Unmanned Lighthouses. These are lights that did
not require constant tending. They are generally small individual light
towers built to mark a channel or pierhead.
Sound Signals. These are fog signals of all types.
Fog signals were generally placed in conjunction with a light and usually
form one component of a light station. Sound signals usually are in
a separate structure on a station. A few stations were built solely
as sound signals, some of which later received lights.
Range Lights. These are pairs of lights, located
some distance apart, which are visually aligned by the mariner to delineate
a channel or harbor entrance.
Daymarks. These are conspicuous marks, formerly
known as beacons, that are used as a visual guide to mariners during
daylight hours. While painted rocks and prominent landmarks have served
as daymarks, the most common form is the numbered board of distinctive
shape and color used to delineate channel boundaries. The shape and
markings of the towers of lighthouses served as daymarks. The Cape Hatteras
Light tower, for example, was painted with a black and white spiral
Lightships. These are floating light stations
moored offshore or in locales where a lighthouse cannot be built or
reach with its light. Lightships are historic vessels and should be
evaluated in accordance with National Register
Bulletin: Nominating Historic Vessels and Shipwrecks to the National
Register of Historic Places. This bulletin should also be consulted
when assessing these vessels as aids to navigation.

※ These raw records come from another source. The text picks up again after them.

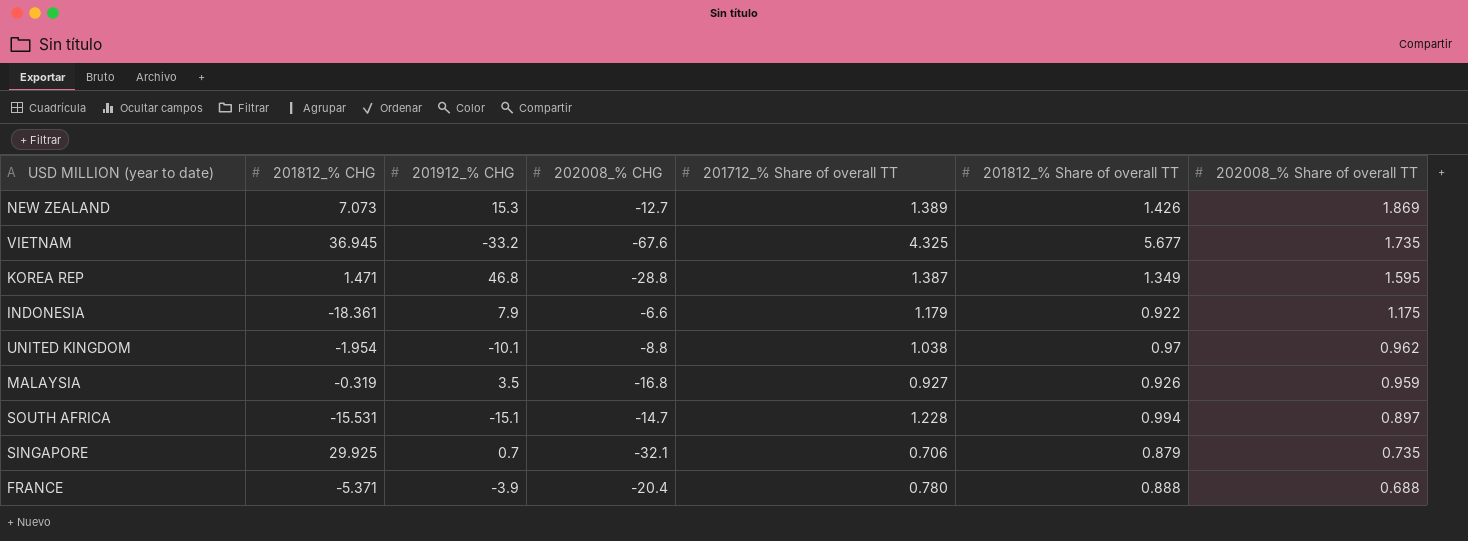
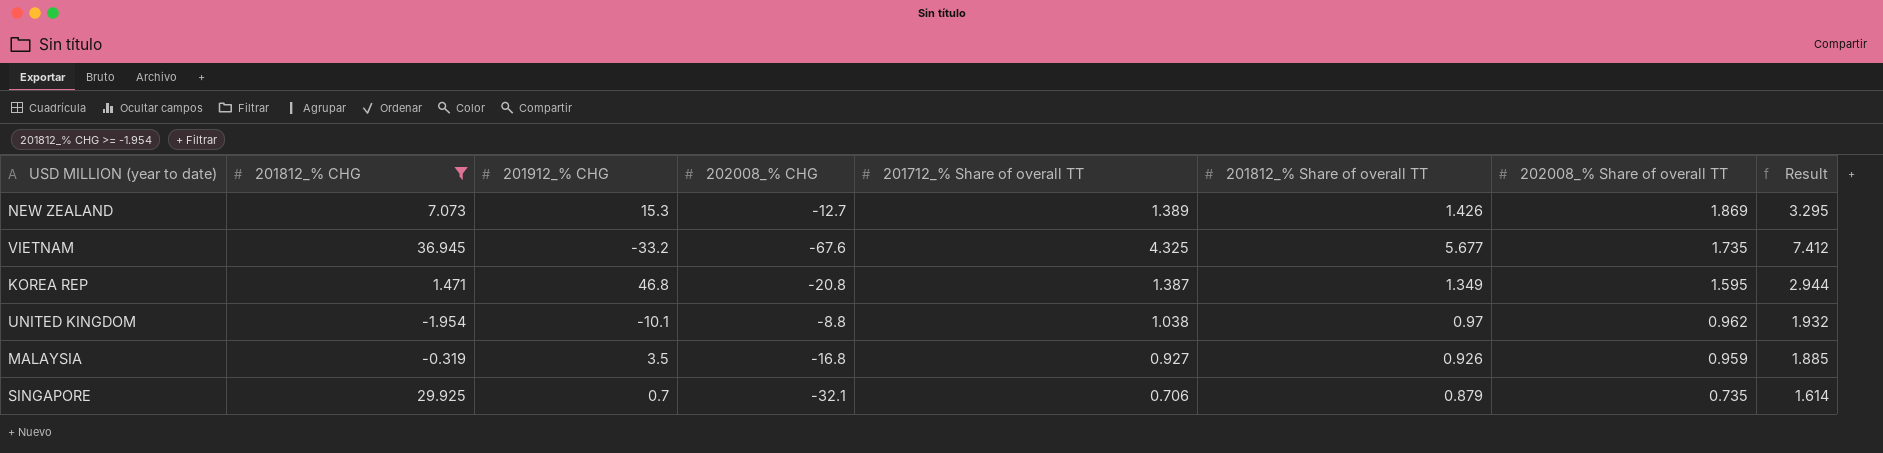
filter: none -> 201812_% CHG >= -1.954
column Result | formula: none -> [201812_% Share of overall TT] + [202008_% Share of overall TT]
KOREA REP | 202008_% CHG: -28.8 -> -20.8

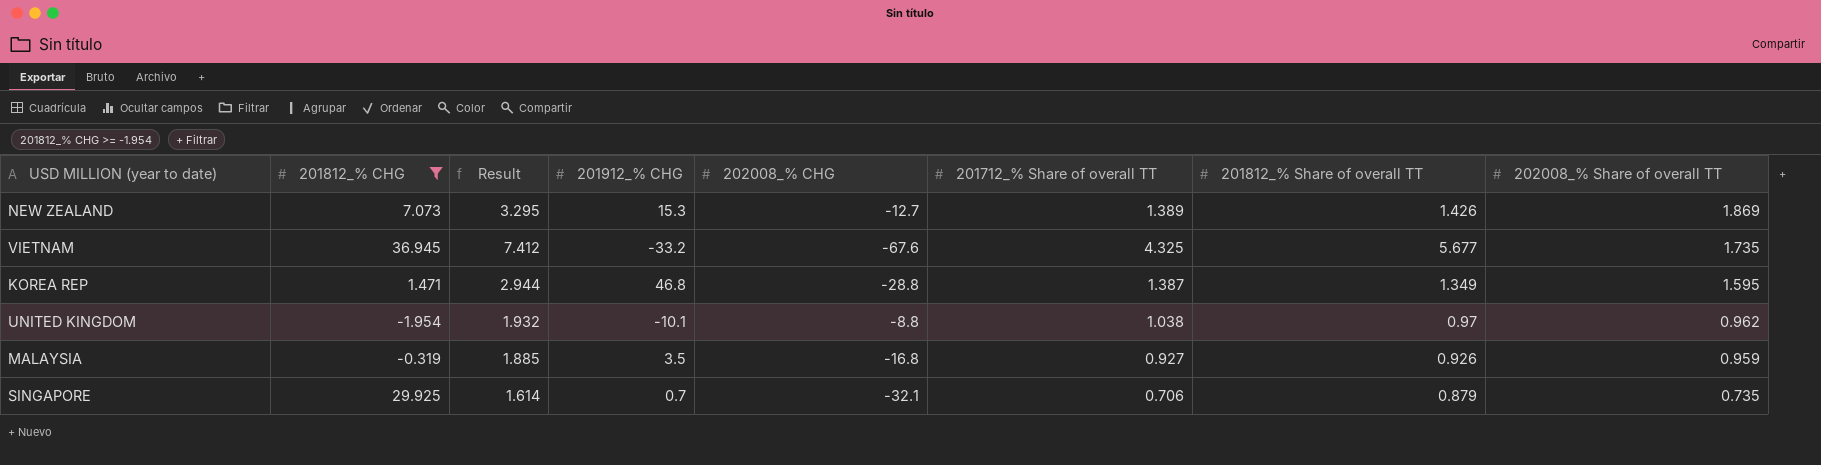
column Result | position: 8 -> 3
KOREA REP | 202008_% CHG: -20.8 -> -28.8

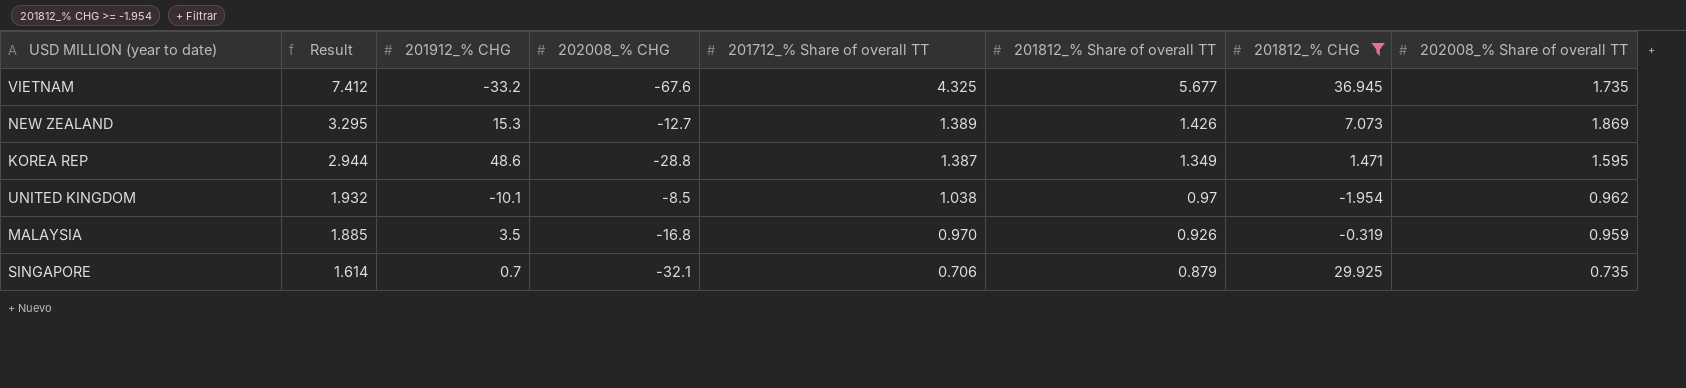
row order: 202008_% Share of overall TT descending -> Result descending
column 201812_% CHG | position: 2 -> 7
KOREA REP | 201912_% CHG: 46.8 -> 48.6
UNITED KINGDOM | 202008_% CHG: -8.8 -> -8.5
MALAYSIA | 201712_% Share of overall TT: 0.927 -> 0.970

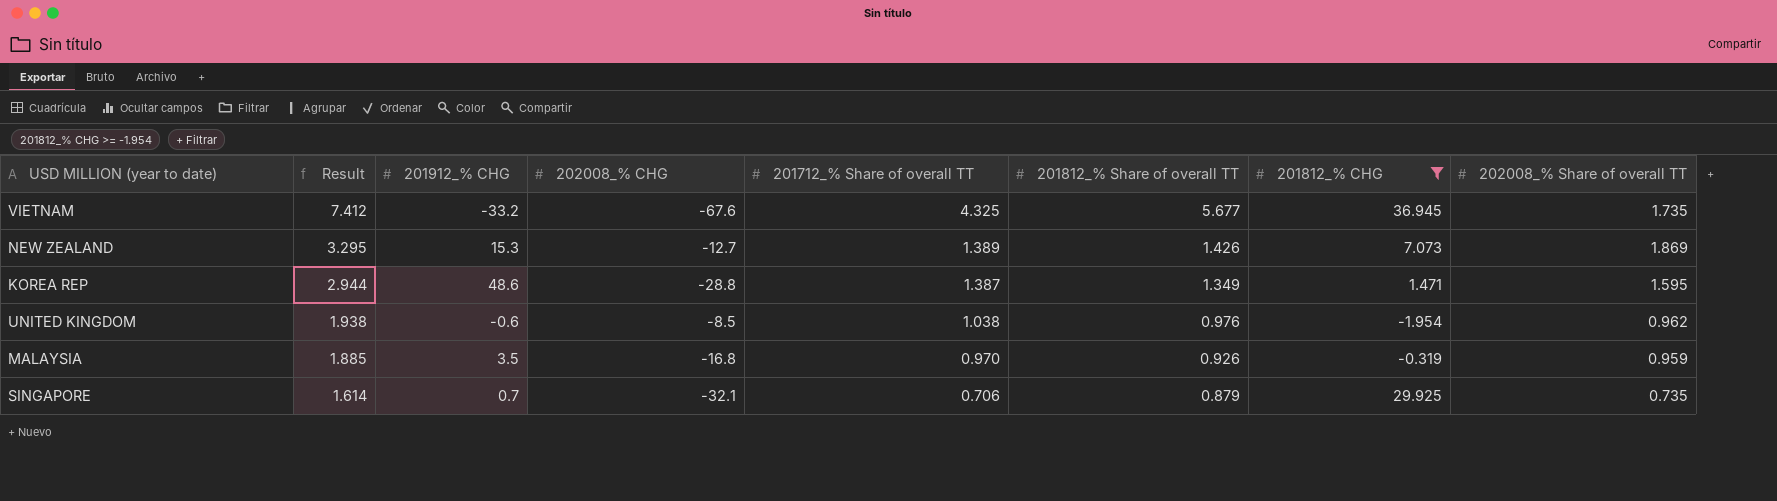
UNITED KINGDOM | Result: 1.932 -> 1.938
UNITED KINGDOM | 201912_% CHG: -10.1 -> -0.6
UNITED KINGDOM | 201812_% Share of overall TT: 0.97 -> 0.976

Buoys. These are moored floating objects of various
shapes that serve as daymarks. Some buoys are lighted or support sound
signals. Individual buoys are easily portable objects and as such are
not generally eligible for National Register listing.
Pieces of equipment from an aid to navigation,
detached and displayed apart from their natural setting at a light station, are
not considered eligible for listing in the National Register.